§ **Goal of the exercise**: Check every line of the data for the word "position", and copy those that have it.

===============

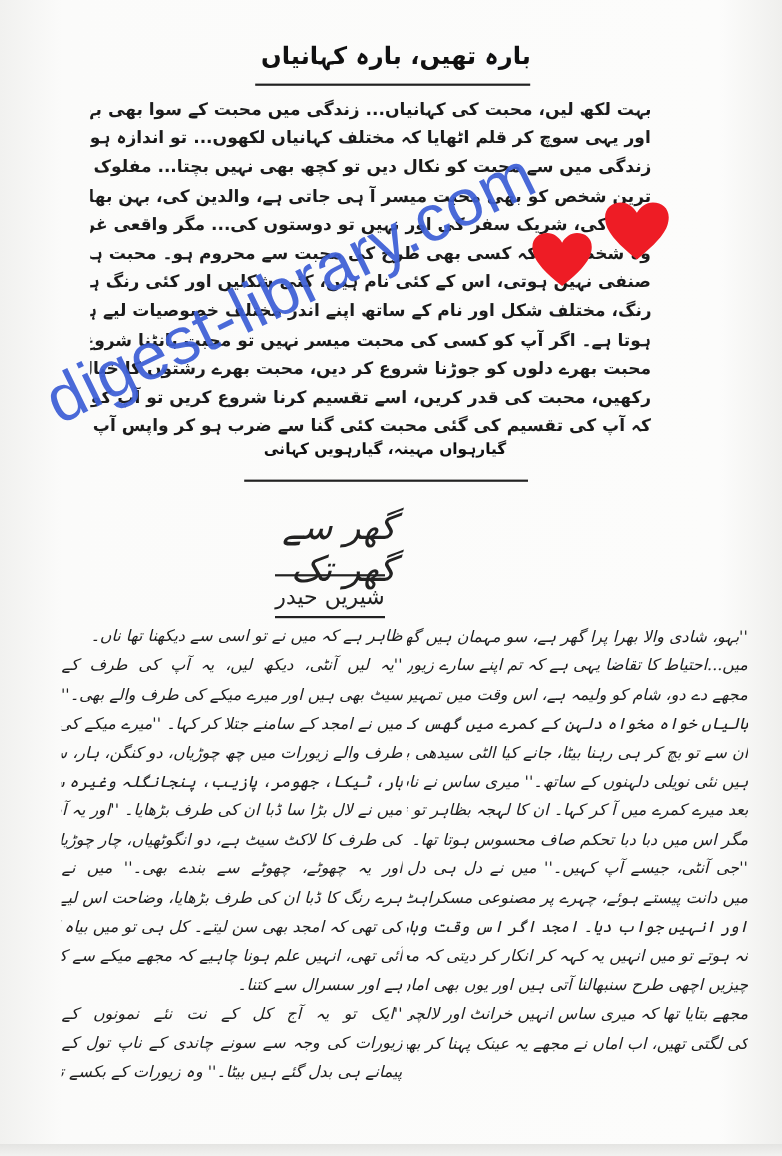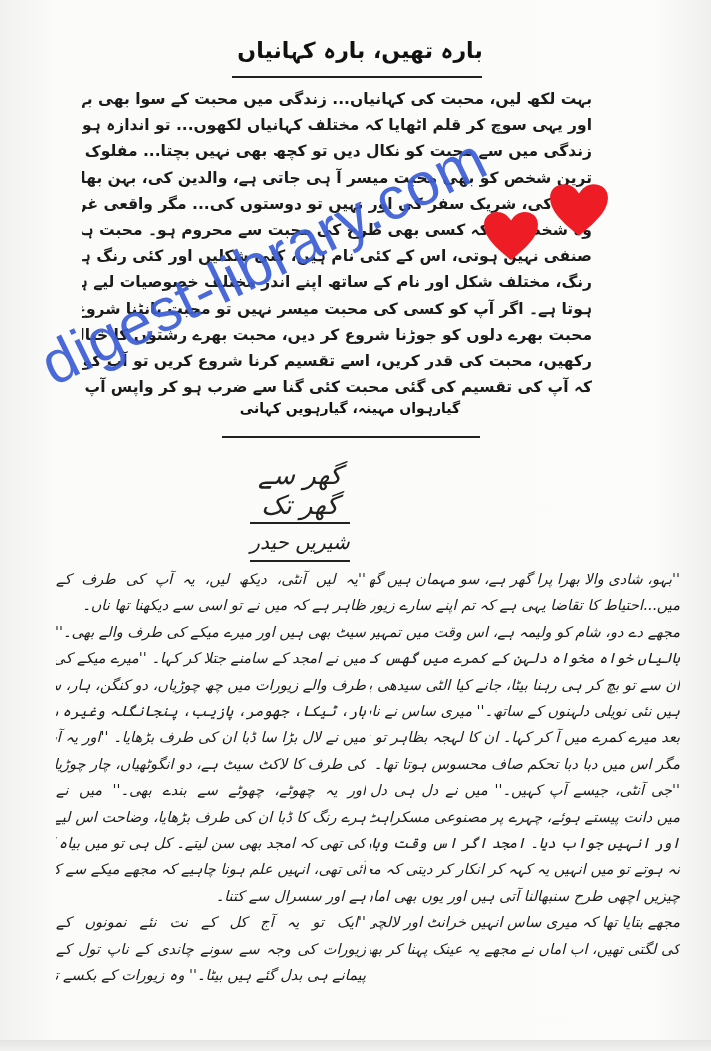--- a/index.html
+++ b/index.html
@@ -31,8 +31,8 @@
     font-size: 14px; font-weight: bold; color: #111;
   }
   .story-title {
-    position: absolute; left: 240px; top: 460px; width: 120px; text-align: center;
-    font-family: "DejaVu Serif", serif; font-size: 26px; color: #222; font-style: italic;
+    position: absolute; left: 240px; top: 460px; width: 120px; 
+    font-family: "DejaVu Serif", serif; font-size: 32px; color: #222; font-style: italic;
   }
   .author {
     position: absolute; left: 240px; top: 530px; width: 120px; text-align: center;

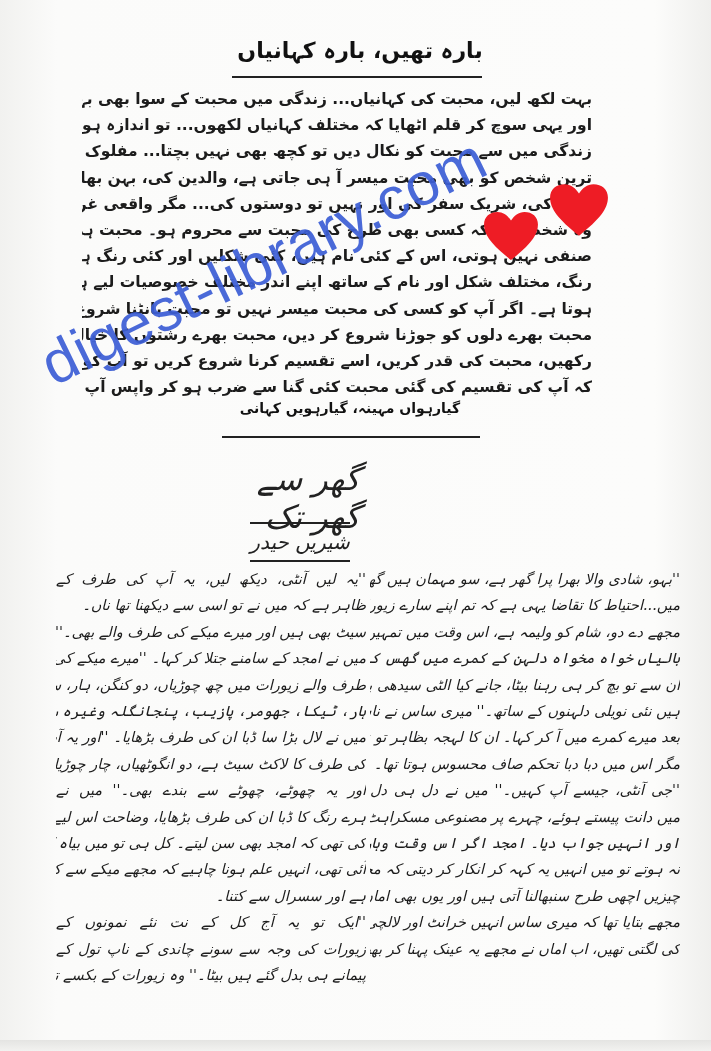--- a/index.html
+++ b/index.html
@@ -36,7 +36,7 @@
   }
   .author {
     position: absolute; left: 240px; top: 530px; width: 120px; text-align: center;
-    font-family: "DejaVu Serif", serif; font-size: 20px; color: #222; font-style: italic;
+    font-family: "DejaVu Serif", serif; font-size: 20px; color: #222; 
   }
 
   .col {

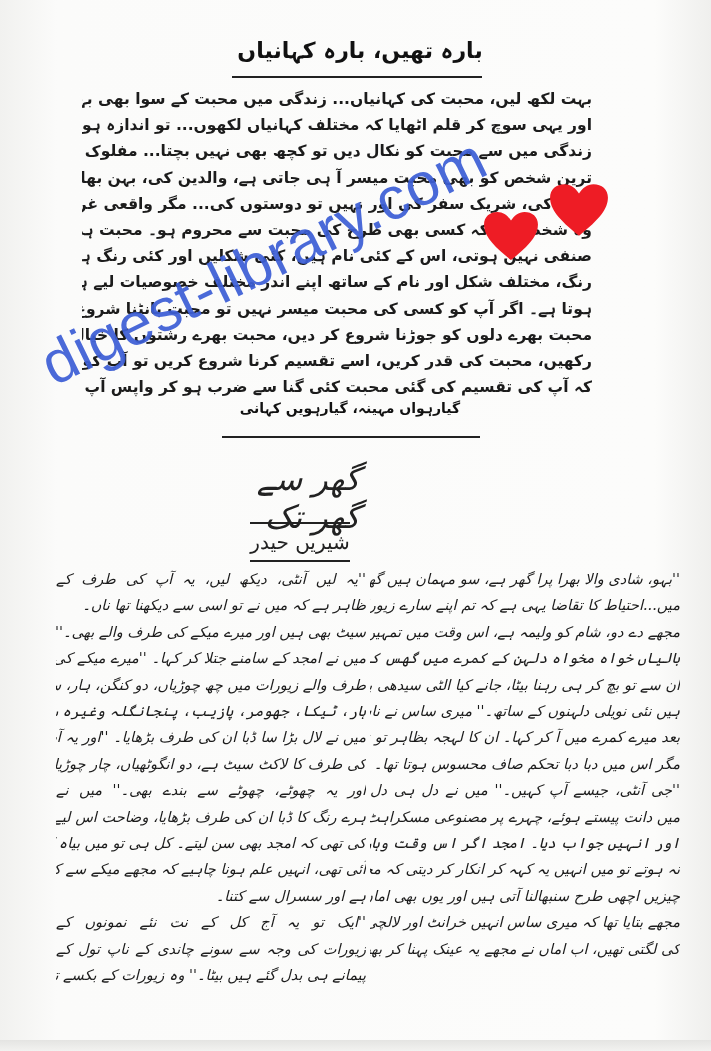--- a/index.html
+++ b/index.html
@@ -119,8 +119,8 @@
   </div>
 
   <div class="col col-left rtl">
+    <span class="line short">ظاہر ہے کہ میں نے تو اسی سے دیکھنا تھا ناں۔</span>
     <span class="line">''یہ لیں آنٹی، دیکھ لیں، یہ آپ کی طرف کے</span>
-    <span class="line short">ظاہر ہے کہ میں نے تو اسی سے دیکھنا تھا ناں۔</span>
     <span class="line">سیٹ بھی ہیں اور میرے میکے کی طرف والے بھی۔''</span>
     <span class="line">میں نے امجد کے سامنے جتلا کر کہا۔ ''میرے میکے کی</span>
     <span class="line">طرف والے زیورات میں چھ چوڑیاں، دو کنگن، ہار، سیٹ، نیکلس</span>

===============

§ **Task result**:
-    position: absolute; left: 240px; top: 460px; width: 120px; text-align: center;
+    position: absolute; left: 240px; top: 460px; width: 120px; 
     position: absolute; left: 240px; top: 530px; width: 120px; text-align: center;
     position: absolute; left: 240px; top: 530px; width: 120px; text-align: center;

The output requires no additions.